Она еще чаще стала навещать Лопухину и еще дольше и откровеннее говорить с ней о ее сыне. Что может быть приятнее беседы двух любящих людей о третьем и любимом? Мать и невеста стали считать не только дни, но часы, оставшиеся до приезда сына и жениха.
Наконец наступил канун того дня, в который, по их расчету, он должен был приехать. Княжна Александра Яковлевна, напившись кофе, показавшийся ей в этот день какого-то странного, но приятного вкуса, села с книжкой в своем будуаре, решив после обеда ехать к Лопухиной и провести с ней последний день разлуки с сыном.

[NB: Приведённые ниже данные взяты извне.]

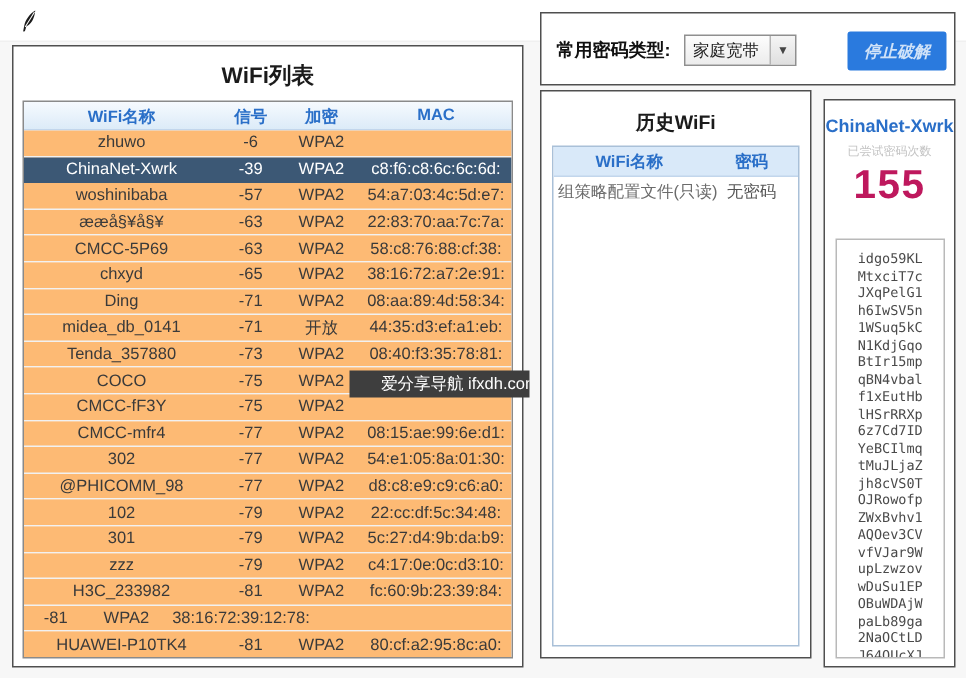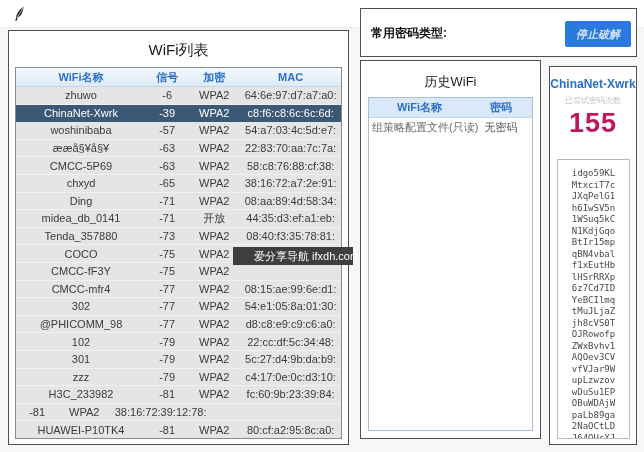"家庭宽带" div.combo { html: none -> <div> <div>家庭宽带</div> <div>▼</div> </div> }
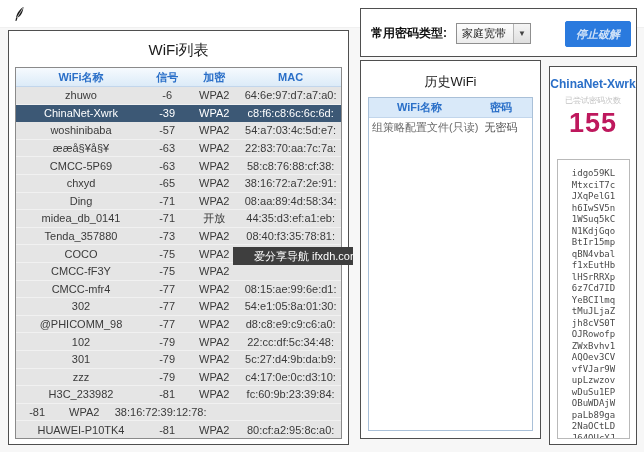"WiFi列表" .panel-title { font-weight: normal -> bold }
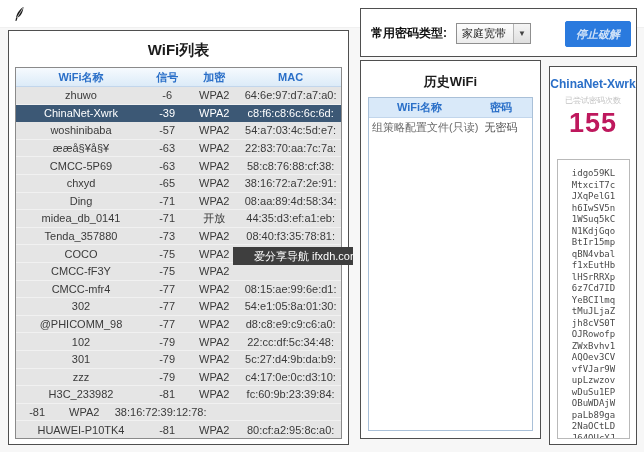"zhuwo" .wrow { background: #e5e5e5 -> #fdba74 }
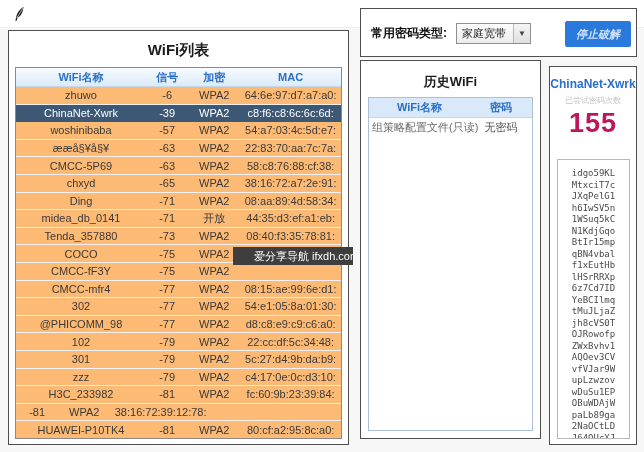"64:6e:97:d7:a7:a0:" div.wcell { html: <div>64:6e:97:d7:a7:a0:</div> -> none }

Вошедшая Стеша как-то особенно мрачно доложила о приходе графа Довудского.
— Что ему от меня нужно?
— Их сиятельство говорит, что по очень важному, не терпящему отлагательств делу, — проговорила Стеша.
— Проси сюда… — сказала княжна, так как ей почему-то не хотелось встать с кресла, на котором она так, по ее мнению, удобно уселась.
Она чувствовала во всем теле какую-то сладкую истому. Обыкновенно же она принимала графа в гостиной. Стеша удалилась, и через минуту в будуар вошел Станислав Владиславович, плотно притворив за собою дверь и опустив портьеру. Княжна не обратила и на это внимания. Она была в каком-то полусне. Ей даже показалось, что вошел не граф, а «он», Николай.
Когда на другой день, в два часа, действительно приехал прибывший в Москву утром Николай Петрович Лопухин, княжна Александра Яковлевна не могла принять его. Она лежала в сильнейшей нервной горячке.